The answer depends on the type of model.
Ordinary least squares and generalized linear regressions don't need scaling (unless you are challenging the floating-point precision of your computer). If you change the scale of a predictor variable all that happens is that the estimated coefficient has a corresponding change of scale so the end result is the same. Tree-based models (e.g., random forest, boosted trees) use cutoffs within the range of a categorical predictor or selection of one level from a categorical predictor. So there shouldn't be any advantage to scaling with tree-based models. And if you do scale with these approaches and then use your model to predict on new cases, you have to scale the new data in a way that matches your original scaled data. So why scale to start with?
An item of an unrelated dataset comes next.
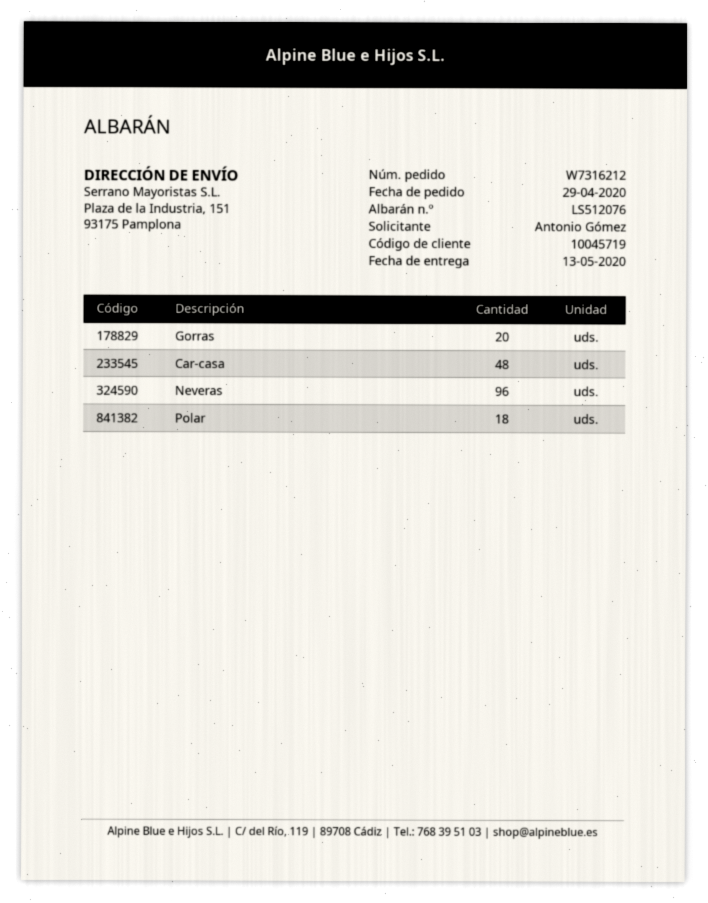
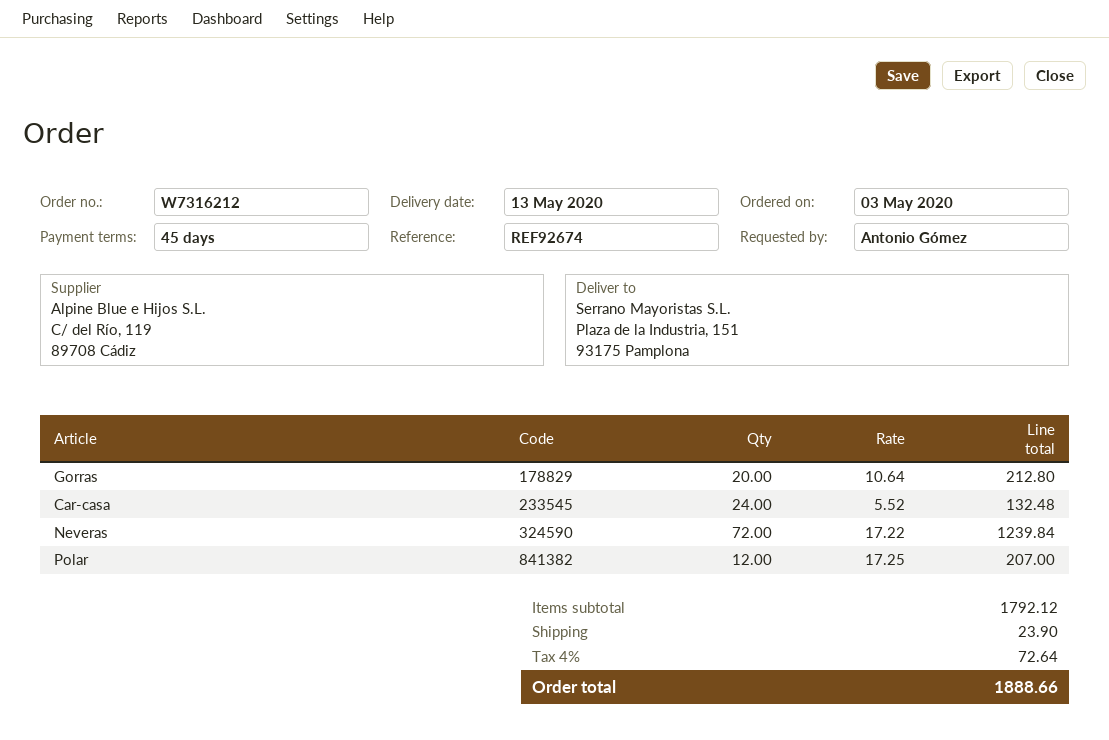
order date: 2020-04-29 -> 2020-05-03
Car-casa: 48 -> 24
Neveras: 96 -> 72
Polar: 18 -> 12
Scaling is important is when the modeling method effectively makes direct comparisons among the predictors in some way. For example, clustering based on multi-dimensional Euclidean distances among cases needs scaling so that a predictor whose scale leads to high numerical values doesn't overwhelm the contributions of predictors whose scales lead to numerically small values. That's also the case for principal component analysis, where you need to start with similar variances among the predictors. It's needed for approaches like ridge or LASSO regression, which put a penalty on the sum of the squares or the sum of the absolute values (respectively) of regression coefficients. Unless all the predictors are on a common scale, you will be differentially penalizing predictors depending on their numerical scales and their corresponding scale-dependent coefficient magnitudes. I believe that is also the case for neural-net methods, although I don't have experience with them.
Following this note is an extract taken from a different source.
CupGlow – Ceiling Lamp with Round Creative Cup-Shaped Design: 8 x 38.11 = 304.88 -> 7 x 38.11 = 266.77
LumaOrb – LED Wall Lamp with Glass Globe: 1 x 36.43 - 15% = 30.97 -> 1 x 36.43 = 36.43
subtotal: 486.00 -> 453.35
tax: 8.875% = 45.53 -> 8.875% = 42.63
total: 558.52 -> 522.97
For these methods that need scaling, however, don't restrict continuous values to a range of [0,1] as you seem to propose. The best way to meet these requirements for each continuous predictor is to calculate the mean and standard deviation, then for each individual value subtract the mean and divide by the standard deviation. This puts each continuous predictor into a scale with mean 0 and standard deviation 1 so that all predictors have the same empirical variance.*
If you do have to scale for one of those latter modeling approaches, the handling of binary or multi-level categorical features is a conundrum. Scaling will give different weights among a set of binary predictors depending on the 0/1 class balance for each predictor. For multi-category predictors, the weighting will differ depending on your choice of a reference predictor unless you take special precautions. See this page for more discussion and further links.
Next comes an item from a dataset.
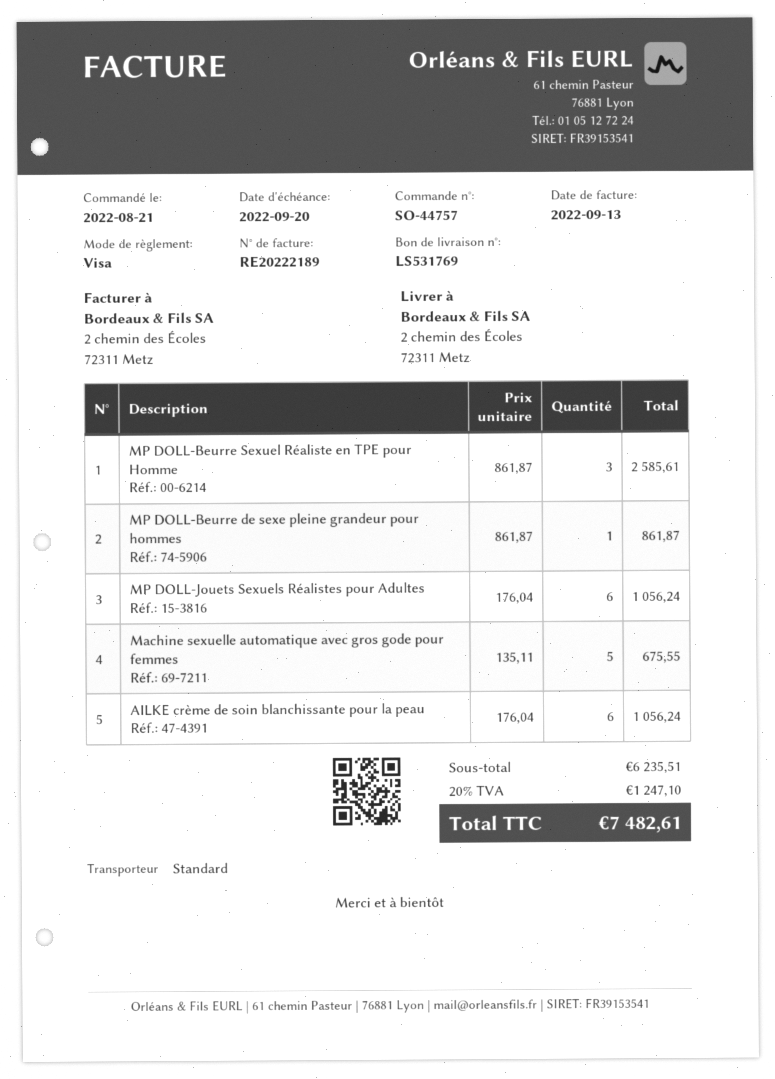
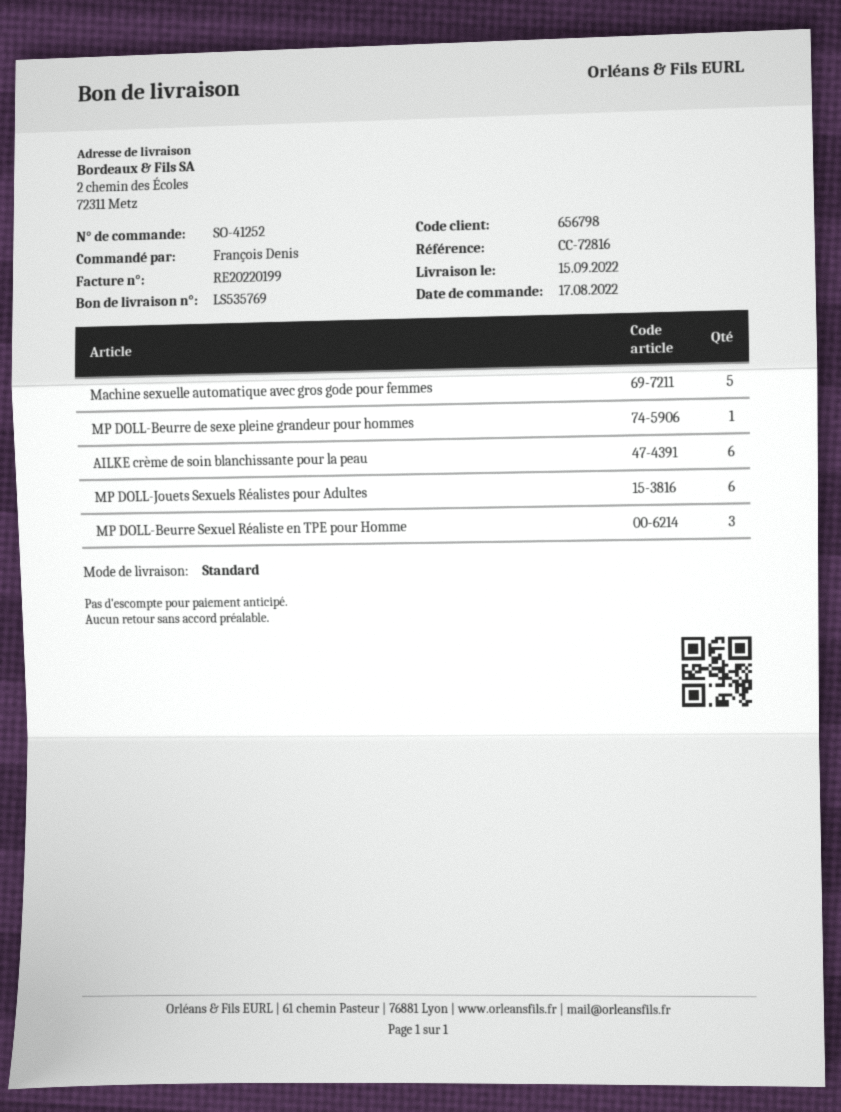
order number: SO-44757 -> SO-41252
order date: 2022-08-21 -> 2022-08-17
delivery note number: LS531769 -> LS535769
invoice number: RE20222189 -> RE20220199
So I'd say don't scale unless your modeling approach requires it. If it does, use your knowledge of the subject matter to help decide whether or how to scale categorical predictors.
*This is sometimes called "normalization" of the data even though the final values need not follow a normal distribution. Not everyone uses terms like "scaling" or "standardizing" or "normalizing" in the same way, so you have to look into just what was done when you read others' work.